Questo a scapito del fatto che lui è il più duro contro Meloni?
«Lui ha una sua capacità di farsi ascoltare ed oggi è l’esponente che esercita l’opposizione più forte alla destra e a Meloni. Dunque il sospetto, non mio, ma di altri, è che certe operazioni siano pensate più per il re di Prussia, ovvero Giuseppe Conte, che non per il Partito democratico. Al centro c’è il progetto Casa Riformista, quello di Ruffini, uno di Spadafora, c’è Picierno... Un gran movimento. Attenzione però all’idea che per sostituire Renzi si produca un suo clone, un suo succedaneo, per poter dire “No tu no”, resti fuori. Si rischia di perdere pezzi di elettorato sensibili a quell’offerta politica».
Ma Schlein non era quella del “testardamente unitari”?

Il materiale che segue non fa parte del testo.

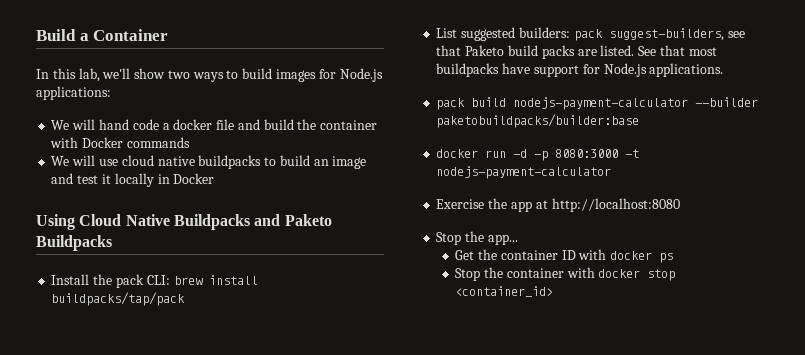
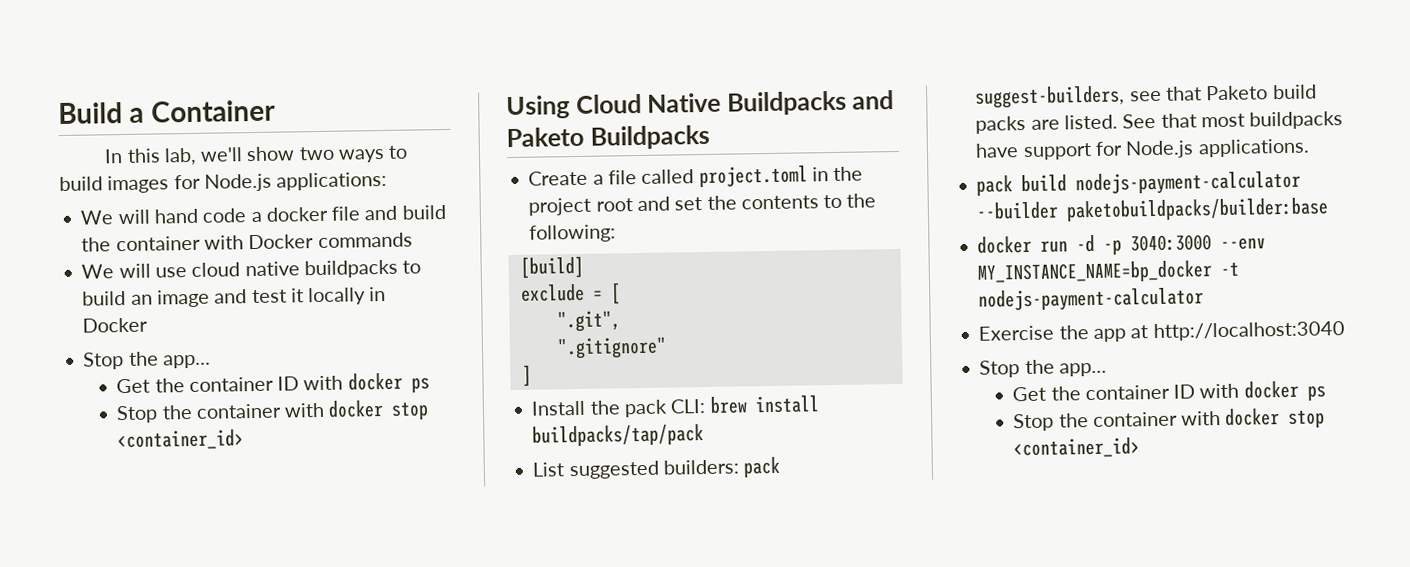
(215, 178) none -> [82,351,211,370] [116,372,430,394] [116,400,430,424] [117,429,245,451] // Stop the app... // Get the container ID with docker ps // Stop the container with docker stop <container_id>
(112, 243) none -> [528,165,864,188] [528,193,877,216] [529,224,617,243] [519,255,584,279] [519,282,621,305] [556,310,621,333] [556,336,667,360] [521,364,532,387] // Create a file called project.toml in the project root and set the contents to the following: // [build] // exclude = [ // ".git", // ".gitignore" // ]
[555,149,619,158] 8080:3000 -> [1130,234,1267,252] [977,260,1214,284] 3040:3000 --env MY_INSTANCE_NAME=bp_docker
[551,198,680,212] http://localhost:8080 -> [1152,321,1345,342] http://localhost:3040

«L’unità va anche praticata: bisogna mettere insieme tutti quelli all’opposizione e un profilo che parli a tutti i pezzi di paese delusi dalla destra».
E sul merito delle questioni cruciali, come comporre una linea unitaria sul nodo Ucraina?
«Se la piazza diventa l’occasione per dire che la minaccia russa è un’invenzione non va bene. Travaglio sul Fatto dice che non esiste più destra-sinistra ma disarmo-riarmo e che si sta da una parte o dall’altra. Peccato che dalla parte del disarmo ci siano pure Vannacci e la Lega. Facciamo a capirci: se il nostro campo viene destrutturato così, diventa “una coalizione ghanese”, come la loro bandiera giallo-rossa e verde con la stella nera. Una coalizione 5Stelle-Avs-Lega-Vannacci, con cui il Pd non ha nulla a che spartire. Dove stiamo andando quindi? Una coalizione di centrosinistra deve essere in grado di sostenere l’Ucraina come Meloni è riuscita a fare, purtroppo con sempre minor convinzione».
E ha senso aspettare l’autunno per sciogliere i nodi di programma?
«Per me andrebbero sciolti da ieri. Ma parlare di programma ora incontra il veto di M5s. Invece delle cinque priorità che una coalizione deve offrire al paese bisognava parlarne da ieri».